Biz şimdi hangisini alkışlayalım?

Aynı gazetenin iki köşe yazarı, kadınlarla ilgili en iddialısından bir tartışmaya tutuştu seçimlerin ardından. Bizse hangisinin tarafında yer alacağımızı, hangisini alkışlayacağımızı şaşırdık kaldık.

Biri 12 Haziran seçimleri sonucu oluşturulan kabinede sadece tek bir kadının yer almasını Avrupa’daki parlamentolarla karşılaştırıp, yeni kurulan bu hükümeti “eksikli hükümet” olarak değerlendiriyordu. Diğeri ise kabineye seksist (cinsiyetçi) bakış açısını kınıyor, kadınları cinsiyetleri ile değil yetenekleri ile değerlendirmek gerektiğini söylüyordu.

İkisi de kulağa ne kadar hoş, ne kadar doğru geliyor! Öncelikle bir not düşelim; meseleye meclisteki kadın sayısı olarak düşünmeden bakacağız.

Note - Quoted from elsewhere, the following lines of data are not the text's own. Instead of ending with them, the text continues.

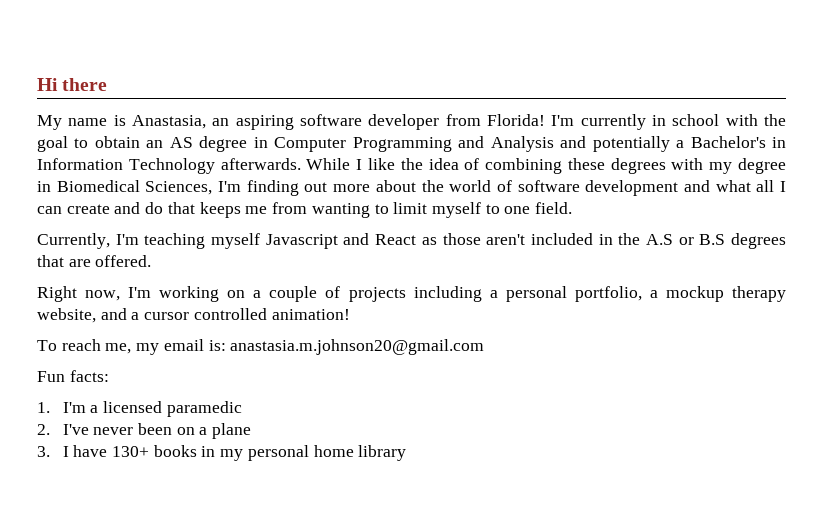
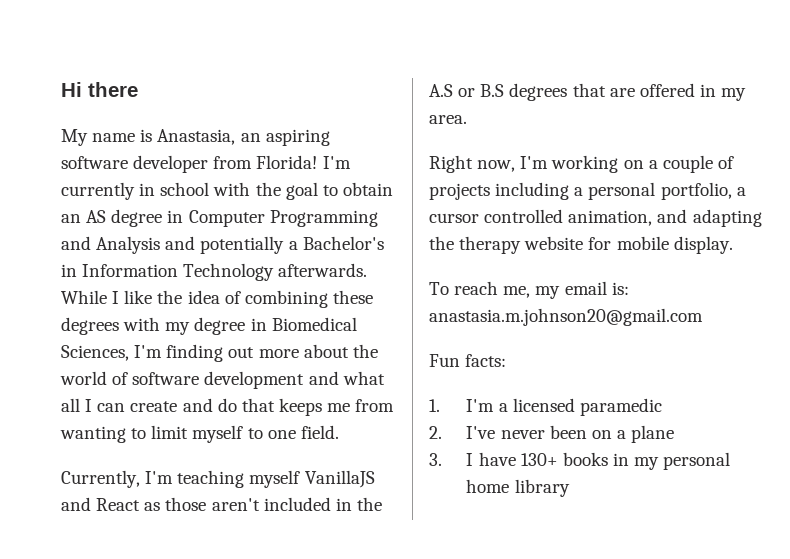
- Currently, I'm teaching myself Javascript and React as those aren't included in the A.S or B.S degrees that are offered.
+ Currently, I'm teaching myself VanillaJS and React as those aren't included in the A.S or B.S degrees that are offered in my area.
- Right now, I'm working on a couple of projects including a personal portfolio, a mockup therapy website, and a cursor controlled animation!
+ Right now, I'm working on a couple of projects including a personal portfolio, a cursor controlled animation, and adapting the therapy website for mobile display.

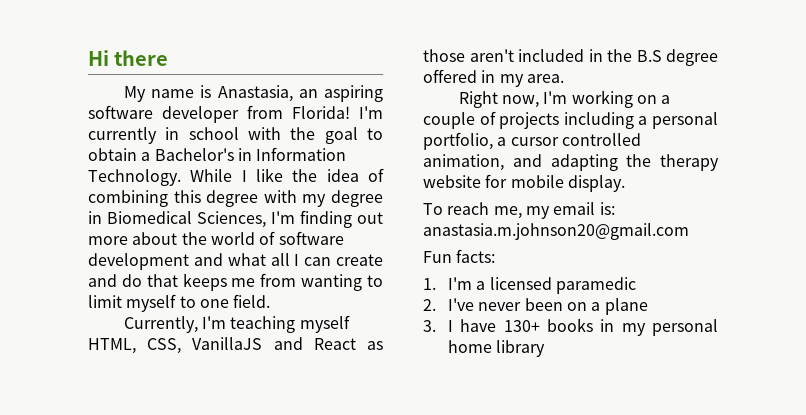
- I'm currently in school with the goal to obtain an AS degree in Computer Programming and Analysis and potentially a Bachelor's in Information Technology afterwards.
+ I'm currently in school with the goal to obtain a Bachelor's in Information Technology.
- While I like the idea of combining these degrees with my degree in Biomedical Sciences, I'm finding out more about the world of software development and what all I can create and do that keeps me from wanting to limit myself to one field.
+ While I like the idea of combining this degree with my degree in Biomedical Sciences, I'm finding out more about the world of software development and what all I can create and do that keeps me from wanting to limit myself to one field.
- Currently, I'm teaching myself VanillaJS and React as those aren't included in the A.S or B.S degrees that are offered in my area.
+ Currently, I'm teaching myself HTML, CSS, VanillaJS and React as those aren't included in the B.S degree offered in my area.

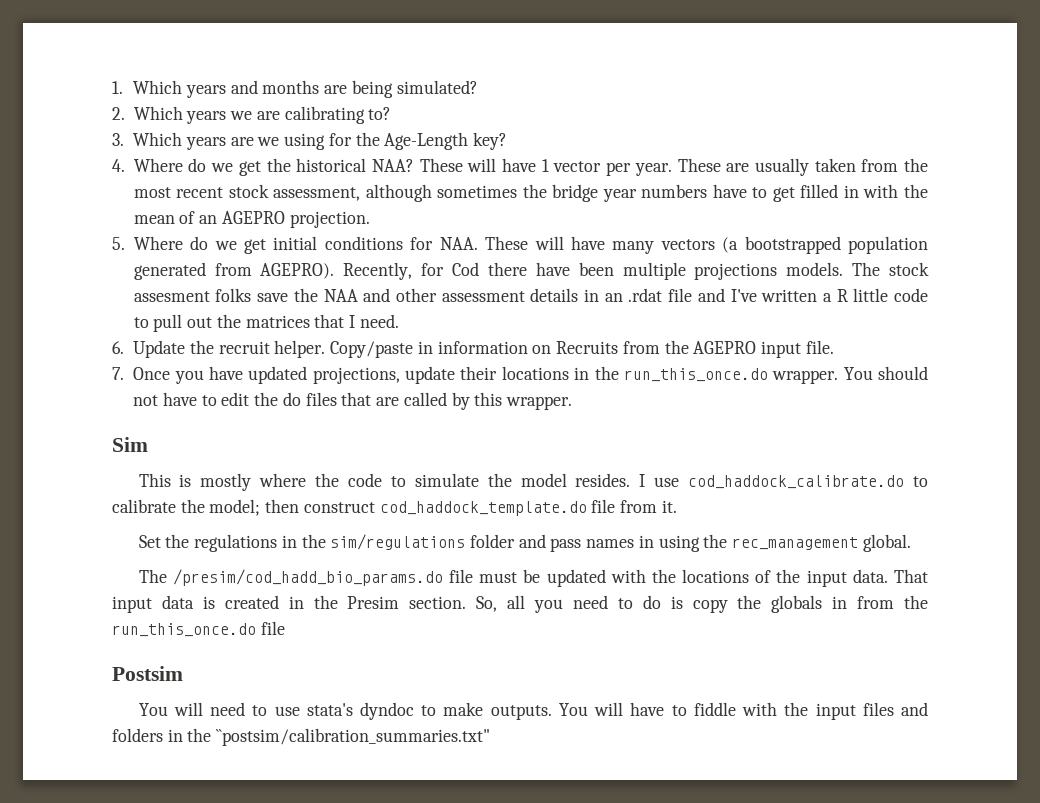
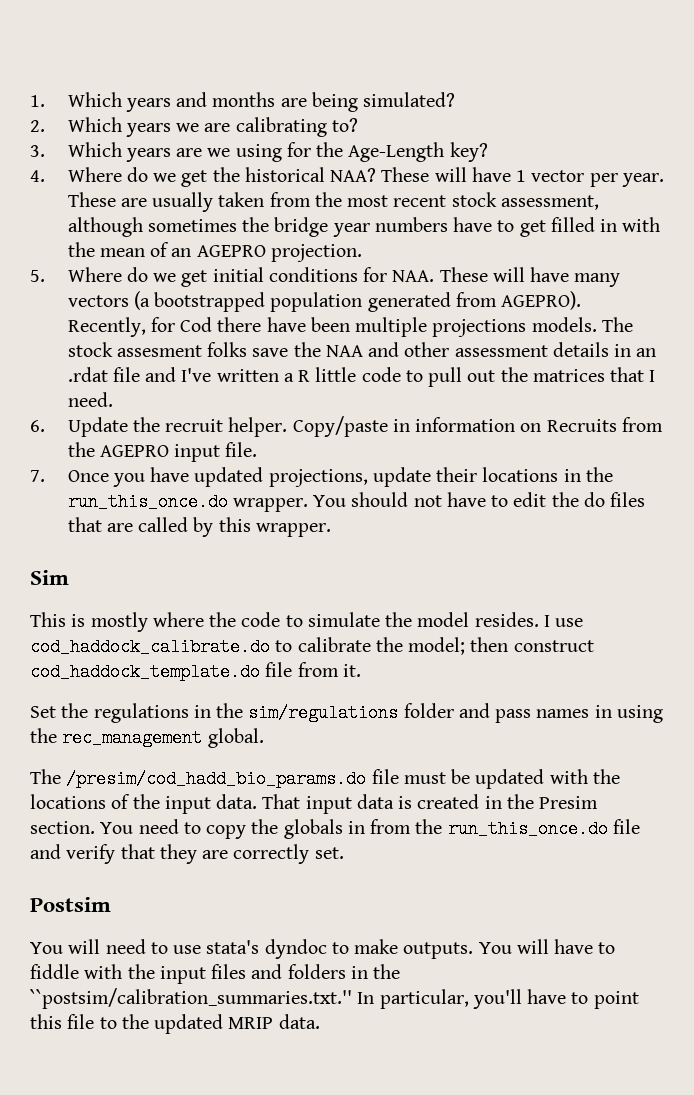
- So, all you need to do is copy the globals in from the run_this_once.do file
+ You need to copy the globals in from the run_this_once.do file and verify that they are correctly set.
- You will have to fiddle with the input files and folders in the ``postsim/calibration_summaries.txt"
+ You will have to fiddle with the input files and folders in the ``postsim/calibration_summaries.txt.'' In particular, you'll have to point this file to the updated MRIP data.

Yoksa mecliste kadınların olmasının ya da olmamasının kadınlar lehine bir fayda sağlayıp sağlamayacağını vs. seçimlerden önce ele almış ve sınıfsal vurguyu yapmıştık. Yani kabine tümden kadınlardan oluşsa da hiç kadın yer almasa da durumun değişmeyeceğini, kadınların meclisteki sayısının sadece ülkenin bu konudaki durumunun vehametinin göstergesi olarak algılanması gerektiğini de ifade ettik.

Ama burada bu iki köşe yazarının tartışması bu değil. Bu nedenle başa dönmeyeceğiz.

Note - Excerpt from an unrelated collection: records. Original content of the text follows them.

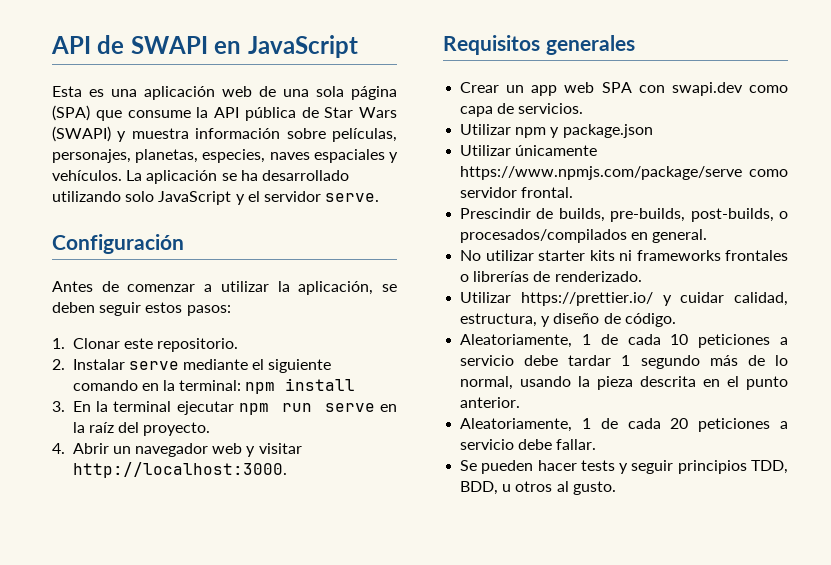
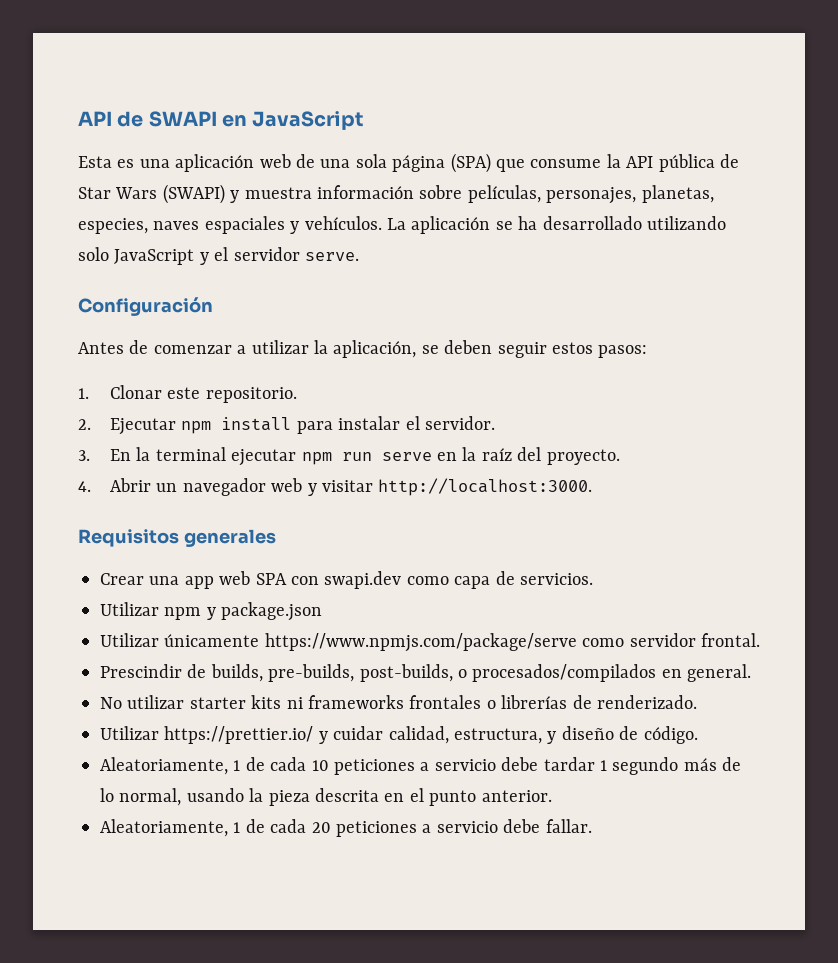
- 2. Instalar serve mediante el siguiente comando en la terminal: npm install
+ 2. Ejecutar npm install para instalar el servidor.
- Crear un app web SPA con swapi.dev como capa de servicios.
+ Crear una app web SPA con swapi.dev como capa de servicios.
- Se pueden hacer tests y seguir principios TDD, BDD, u otros al gusto.

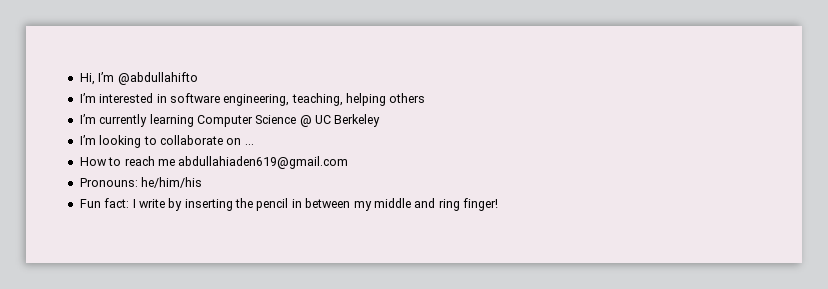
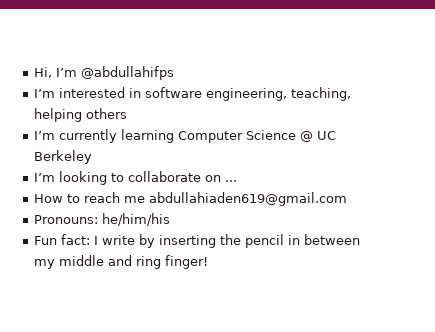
- Hi, I’m @abdullahifto
+ Hi, I’m @abdullahifps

Onlar sözde kadınları “ihya ediyor” ama gerçekte ikisi de erkek egemen bakış açılarını köşelerinden süzüyorlar. İkisi de elbette ve pek tabii ki kadın erkek eşitliğini savunuyor!!! (Bu zamanda kim savunmuyor ki!) İkisi de kendisini ileride ilan edip diğerini geri kalmışlıkla-çağdışılıkla suçluyor! Bunları yaparken de zannediyorlar ki bu lafları ilk kez kendileri etmiştir; kadını savunur gibi yapıp da kadını aşağılamak, kadın sorunu yokmuş gibi davranarak mevcut eşitsizliğin sürmesini sağlamak, laf kalabalığıyla üste çıkmak, kadını “kutsayıp” yerin dibine sokmak vs. vs. Halbuki milyonlarca örneği ve görüngüsü olan yaklaşımlardır. Belki bu yaklaşımlara bir tutam tuz ekmiş olabilirler ama o bile tartışmalı…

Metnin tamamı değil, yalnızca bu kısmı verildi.